International Journal of Population Data Science (Sep 2023)
Methodological developments in administrative data linkage for cross cutting policy relevant research: Working towards a sustainable data pipeline
Abstract
Objectives Develop administrative linkages within a national Trusted Research Environment (TRE) that hosts Longitudinal Population Study (LPS) data for over 20 LPS. We will describe the methodological development carried out to enable linkage to administrative datasets. These linked administrative data will support research for public good, informing policy and practice. Methods The first sets of administrative data under consideration in this Feasibility Study are from the Department of Work and Pensions (DWP), the Department for Education (DfE) and HM Revenue and Customs (HMRC). Working with UK Government departments through a Task & Finish group we have gathered input from DWP, HMRC and DfE and Office for National Statistics (ONS) data sharing experts. The Task & Finish group identified three pragmatic data linkage and data sharing models, that would enable data to be linked via a newly designed secure data pipeline in a legal, secure, and trustworthy manner for all stakeholders. Results To encourage sustainability and acceptability, a model designed to be maintained over a long period is based on the re-use of Departmental Personal Identifiable Information (PII) – i.e., name, date of birth, gender, National Insurance number - and attribute data already deposited by the Departments into ONS. ONS will develop for the linkage and extraction of ONS Data into the TRE a system which conducts, and quality assesses the linkage; minimises the Departmental data to participants within the TRE only and the variables specified in the agreements; and, de-identifies the data to their DEA processing standards.

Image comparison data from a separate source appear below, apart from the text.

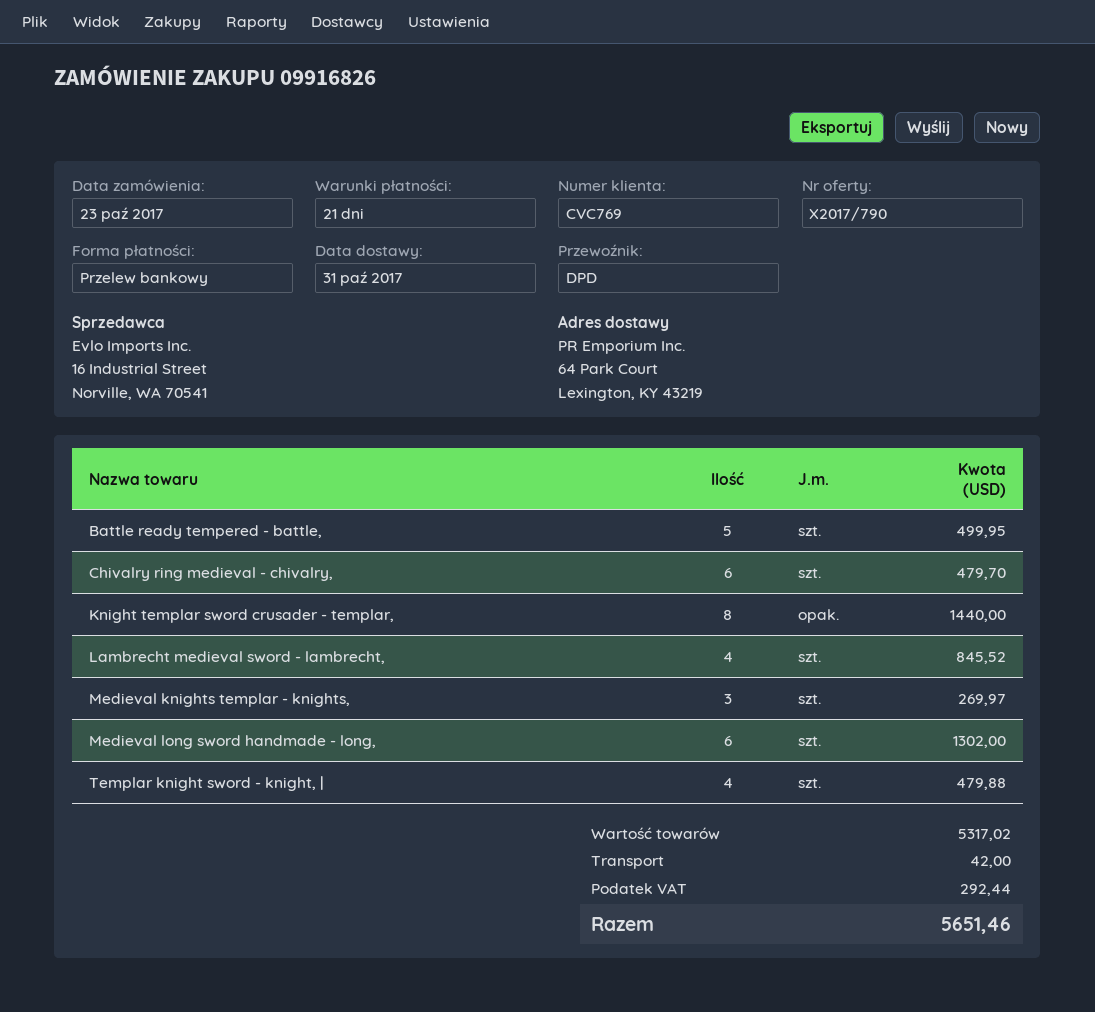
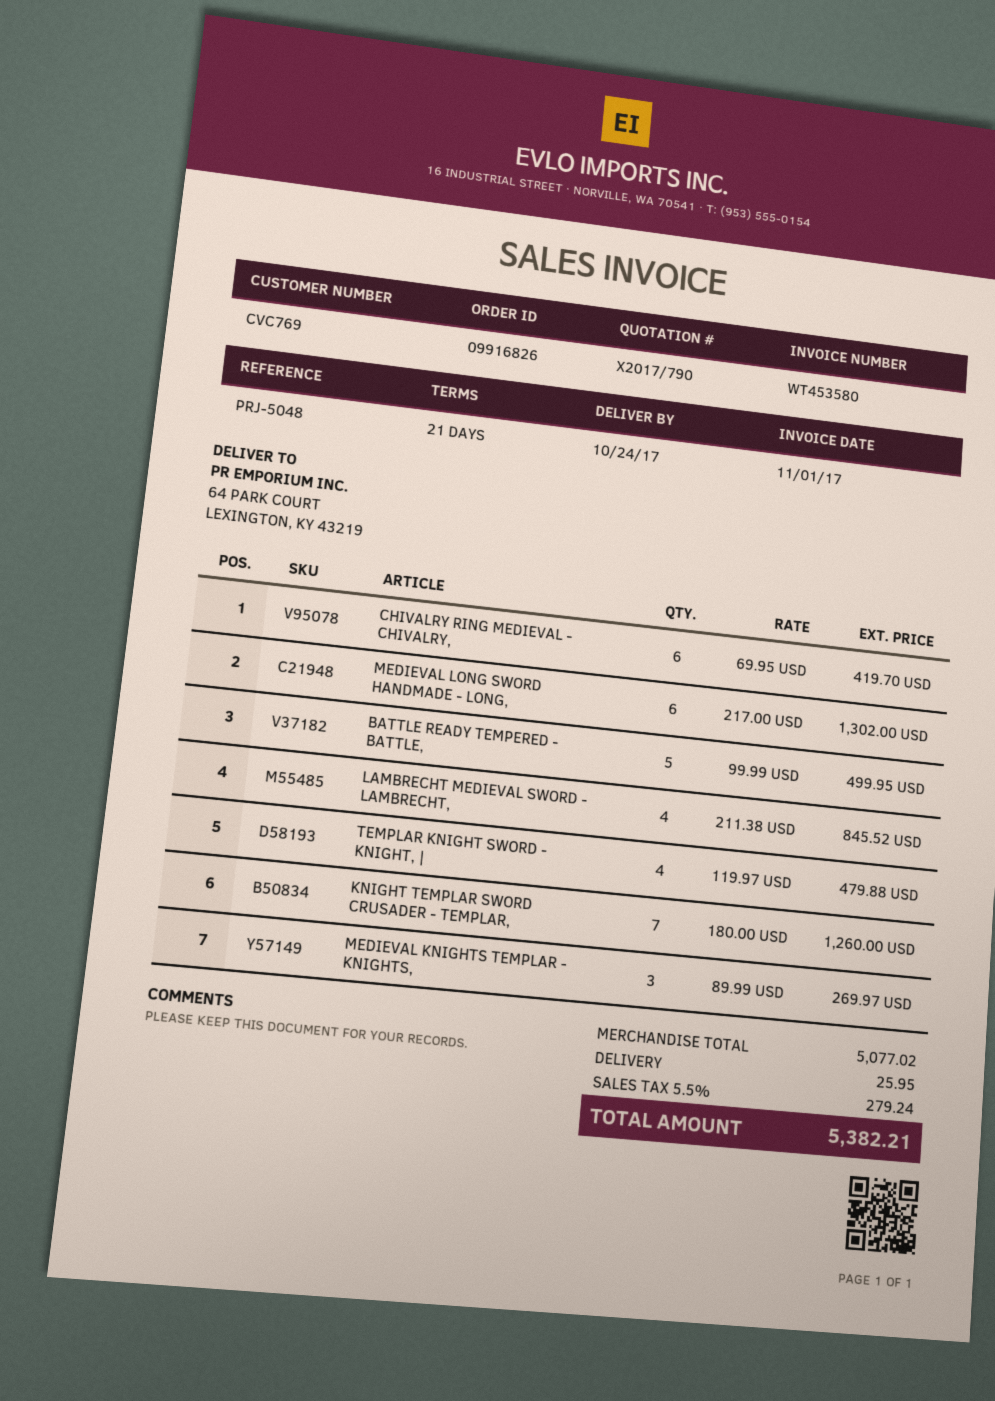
delivery date: 2017-10-31 -> 2017-10-24
Chivalry ring medieval - chivalry,: 6 for 479.70 -> 6 for 419.70
Knight templar sword crusader - templar,: 8 for 1440.00 -> 7 for 1260.00
subtotal: 5317.02 -> 5077.02
shipping: 42.00 -> 25.95
tax: 292.44 -> 279.24
total: 5651.46 -> 5382.21

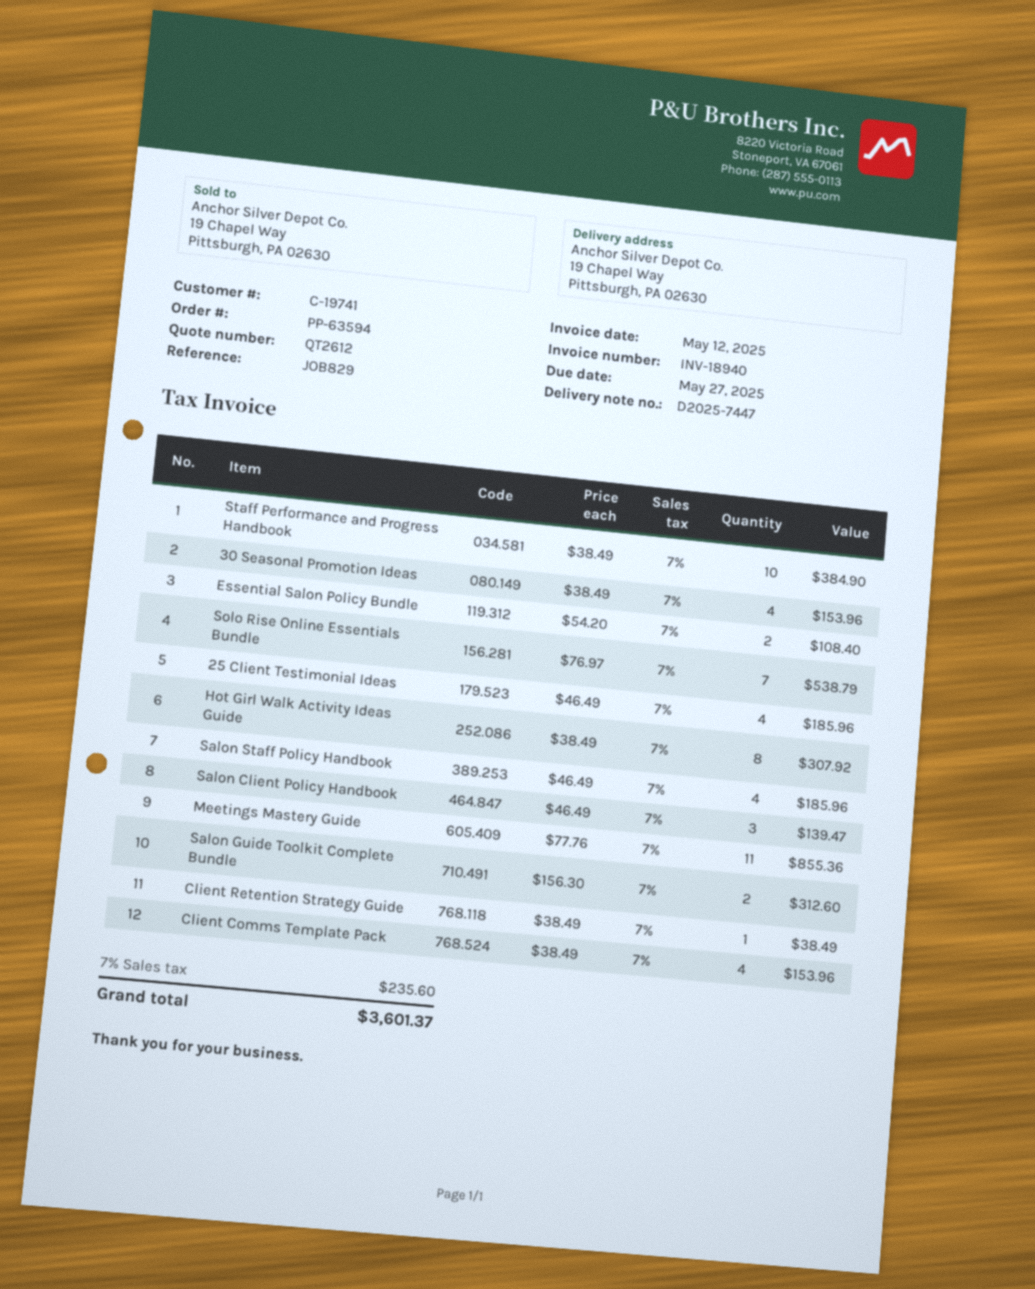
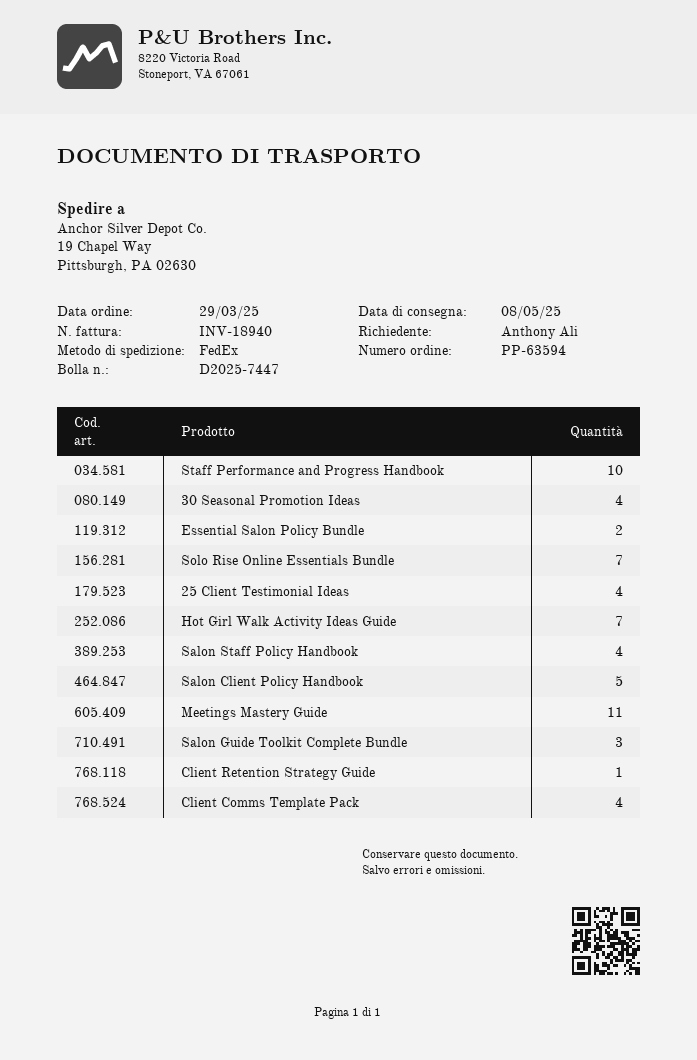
Hot Girl Walk Activity Ideas Guide: 8 -> 7
Salon Client Policy Handbook: 3 -> 5
Salon Guide Toolkit Complete Bundle: 2 -> 3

The minimised and functionally anonymous data extract will be securely transferred for ingest and integration into the TRE enabling researchers to address a wider range of questions for public benefit. Conclusion This is a model for efficient and low-burden linkages to inform cross cutting research. It will form part of a responsive UK data science capability which can inform government research needs and be used to meet future crisis e.g. new pandemics, the impacts of climate change or economic shocks.